Evaluation of anti-mullerian hormone (AMH) cut-off levels in as- sisted reproductive technology (ART) as predictive factor for individualization of stimulation protocols and to avoid ovarian hyperstimulation syndrome (OHSS). In a retrospective study, 177 infertile patients were as- sessed for AMH in serum and follicular fluid (FF) on the day of follicular puncture (FP), between 2012 and 2013 in Kiel, Germany. AMH levels and pregnancy rates were compared between low, moderate and high responders and cut-off levels of low and high responders. AMH cut-off levels in pathological cases were evaluated in analysis 1 (OHSS) and in analysis 2 [polycystic ovarian syndrome, (PCOS)] and compared in analysis 3 to normal endocrinological parameters. AMH levels in FF were higher than in serum (P<0.001). AMH levels in serum and FF increased from low through moderate to high responders (P<0.001).
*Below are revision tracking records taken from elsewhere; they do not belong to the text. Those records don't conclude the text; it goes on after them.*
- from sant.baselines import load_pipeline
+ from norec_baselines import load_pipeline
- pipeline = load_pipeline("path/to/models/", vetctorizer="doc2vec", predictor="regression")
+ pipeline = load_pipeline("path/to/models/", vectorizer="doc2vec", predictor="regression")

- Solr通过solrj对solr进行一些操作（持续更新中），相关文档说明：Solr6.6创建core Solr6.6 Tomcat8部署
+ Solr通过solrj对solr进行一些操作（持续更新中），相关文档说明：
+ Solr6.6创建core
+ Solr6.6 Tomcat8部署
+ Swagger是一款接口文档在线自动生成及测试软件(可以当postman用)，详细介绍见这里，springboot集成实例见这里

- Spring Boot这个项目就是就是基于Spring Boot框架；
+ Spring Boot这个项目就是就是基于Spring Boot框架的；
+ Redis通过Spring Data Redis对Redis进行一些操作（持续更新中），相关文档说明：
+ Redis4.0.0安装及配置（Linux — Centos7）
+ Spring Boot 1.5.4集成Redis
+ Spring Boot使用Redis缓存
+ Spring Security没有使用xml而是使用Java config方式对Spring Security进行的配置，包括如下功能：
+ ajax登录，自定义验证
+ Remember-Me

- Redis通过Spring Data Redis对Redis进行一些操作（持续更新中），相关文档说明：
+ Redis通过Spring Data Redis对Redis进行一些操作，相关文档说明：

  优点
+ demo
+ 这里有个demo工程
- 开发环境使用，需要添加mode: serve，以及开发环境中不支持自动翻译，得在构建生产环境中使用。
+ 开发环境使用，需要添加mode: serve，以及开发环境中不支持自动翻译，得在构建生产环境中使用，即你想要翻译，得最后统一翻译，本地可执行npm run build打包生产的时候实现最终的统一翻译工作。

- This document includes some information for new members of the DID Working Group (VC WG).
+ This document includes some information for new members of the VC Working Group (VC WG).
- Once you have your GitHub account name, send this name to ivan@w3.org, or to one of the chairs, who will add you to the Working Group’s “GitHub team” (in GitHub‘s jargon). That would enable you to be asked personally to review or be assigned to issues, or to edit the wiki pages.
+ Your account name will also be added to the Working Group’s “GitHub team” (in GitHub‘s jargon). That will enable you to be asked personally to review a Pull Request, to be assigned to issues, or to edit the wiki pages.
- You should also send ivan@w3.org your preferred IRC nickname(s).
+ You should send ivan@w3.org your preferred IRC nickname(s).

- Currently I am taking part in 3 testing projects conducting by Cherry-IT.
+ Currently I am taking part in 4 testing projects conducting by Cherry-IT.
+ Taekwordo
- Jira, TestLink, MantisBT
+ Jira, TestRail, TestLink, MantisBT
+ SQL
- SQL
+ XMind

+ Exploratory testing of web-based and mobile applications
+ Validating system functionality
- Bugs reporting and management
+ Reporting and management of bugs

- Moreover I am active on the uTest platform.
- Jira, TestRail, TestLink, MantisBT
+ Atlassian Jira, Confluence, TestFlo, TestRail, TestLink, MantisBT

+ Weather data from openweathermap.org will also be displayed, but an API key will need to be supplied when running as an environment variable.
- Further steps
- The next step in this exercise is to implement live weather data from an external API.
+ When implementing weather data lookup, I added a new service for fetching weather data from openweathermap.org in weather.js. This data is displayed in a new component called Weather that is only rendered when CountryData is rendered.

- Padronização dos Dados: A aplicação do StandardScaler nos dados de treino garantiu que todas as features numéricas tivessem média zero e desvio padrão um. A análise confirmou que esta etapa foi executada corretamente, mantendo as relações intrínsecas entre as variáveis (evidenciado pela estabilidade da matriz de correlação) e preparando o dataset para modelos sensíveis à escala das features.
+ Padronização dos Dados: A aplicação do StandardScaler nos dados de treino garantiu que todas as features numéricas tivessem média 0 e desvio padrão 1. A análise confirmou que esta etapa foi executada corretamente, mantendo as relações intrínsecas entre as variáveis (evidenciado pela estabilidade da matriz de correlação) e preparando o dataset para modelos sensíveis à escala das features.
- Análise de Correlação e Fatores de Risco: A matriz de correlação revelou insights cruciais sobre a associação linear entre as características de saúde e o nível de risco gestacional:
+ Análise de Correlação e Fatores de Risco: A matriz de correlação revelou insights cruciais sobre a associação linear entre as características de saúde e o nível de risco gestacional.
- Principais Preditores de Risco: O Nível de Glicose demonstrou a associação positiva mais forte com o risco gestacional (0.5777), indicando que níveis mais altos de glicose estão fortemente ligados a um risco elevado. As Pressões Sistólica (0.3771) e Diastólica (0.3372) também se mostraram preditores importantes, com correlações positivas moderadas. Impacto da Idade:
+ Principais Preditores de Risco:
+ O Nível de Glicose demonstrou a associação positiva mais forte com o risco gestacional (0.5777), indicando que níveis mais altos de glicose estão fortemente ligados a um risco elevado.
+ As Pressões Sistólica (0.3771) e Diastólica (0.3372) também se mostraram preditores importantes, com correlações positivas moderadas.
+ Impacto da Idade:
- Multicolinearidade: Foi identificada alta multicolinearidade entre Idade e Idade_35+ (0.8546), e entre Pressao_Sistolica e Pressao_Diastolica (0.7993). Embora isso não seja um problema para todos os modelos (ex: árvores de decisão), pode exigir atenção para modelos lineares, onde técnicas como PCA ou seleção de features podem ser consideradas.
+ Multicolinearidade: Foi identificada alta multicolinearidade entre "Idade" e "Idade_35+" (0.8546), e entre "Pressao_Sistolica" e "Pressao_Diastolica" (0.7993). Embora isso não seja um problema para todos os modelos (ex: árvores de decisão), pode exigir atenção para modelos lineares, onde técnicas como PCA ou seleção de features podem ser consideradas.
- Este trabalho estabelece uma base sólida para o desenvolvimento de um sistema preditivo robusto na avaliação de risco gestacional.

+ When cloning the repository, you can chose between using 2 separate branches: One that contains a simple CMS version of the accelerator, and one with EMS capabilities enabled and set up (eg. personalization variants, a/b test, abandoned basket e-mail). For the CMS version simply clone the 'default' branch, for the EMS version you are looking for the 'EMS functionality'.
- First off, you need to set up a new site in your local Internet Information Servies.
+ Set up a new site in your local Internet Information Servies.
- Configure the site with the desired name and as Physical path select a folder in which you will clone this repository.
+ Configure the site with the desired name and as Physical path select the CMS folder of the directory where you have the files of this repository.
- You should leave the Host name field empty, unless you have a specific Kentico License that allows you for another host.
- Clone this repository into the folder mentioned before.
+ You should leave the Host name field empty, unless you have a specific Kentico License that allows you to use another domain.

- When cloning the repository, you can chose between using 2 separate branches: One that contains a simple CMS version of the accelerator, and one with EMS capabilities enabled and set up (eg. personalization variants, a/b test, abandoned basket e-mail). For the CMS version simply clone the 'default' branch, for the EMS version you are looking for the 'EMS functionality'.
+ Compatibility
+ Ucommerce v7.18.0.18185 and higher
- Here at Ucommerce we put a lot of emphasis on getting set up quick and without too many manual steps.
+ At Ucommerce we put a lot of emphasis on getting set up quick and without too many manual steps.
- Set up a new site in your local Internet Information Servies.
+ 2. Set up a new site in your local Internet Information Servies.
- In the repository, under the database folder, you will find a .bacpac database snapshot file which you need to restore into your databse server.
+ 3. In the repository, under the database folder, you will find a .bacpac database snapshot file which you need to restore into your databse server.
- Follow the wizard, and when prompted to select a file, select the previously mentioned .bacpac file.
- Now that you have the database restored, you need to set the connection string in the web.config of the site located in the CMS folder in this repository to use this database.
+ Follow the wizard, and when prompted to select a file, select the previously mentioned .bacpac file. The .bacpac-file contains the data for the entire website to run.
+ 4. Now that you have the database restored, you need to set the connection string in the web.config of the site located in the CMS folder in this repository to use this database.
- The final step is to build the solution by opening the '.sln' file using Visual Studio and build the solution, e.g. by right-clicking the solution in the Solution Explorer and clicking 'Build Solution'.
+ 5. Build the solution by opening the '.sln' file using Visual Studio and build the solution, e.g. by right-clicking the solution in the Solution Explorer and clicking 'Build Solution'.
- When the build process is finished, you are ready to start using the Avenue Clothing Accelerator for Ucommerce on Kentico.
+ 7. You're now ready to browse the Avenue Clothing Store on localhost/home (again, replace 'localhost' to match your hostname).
Pregnancy rates were 14.7, 23.3 and 44.9% (P=0.009), respectively. AMH cut-off level for poor responders was 0.61 ng/ml in serum with a pregnancy rate of 13.8 and 37.1% for below and above of this level, respectively. For FF, it was 1.43 ng/ml. AMH levels in analysis 1 and 2 were significantly higher than in analysis 3 (P=0.001). AMH cut-off level for OHSS was 1.5 ng/ml in serum with OHSS rates of 80.8 and 19.2 % for above and below of the level, respectively. For FF, it was 2.7 ng/ml. PCOS patients had an AMH cut-off level of 3.9 ng/ml in serum and 6.8 ng/ml in FF, resulting in a PCOS rate of 100% above this level. AMH levels can help to assess ovarian response potential and guide ovarian stimulation while avoiding OHSS.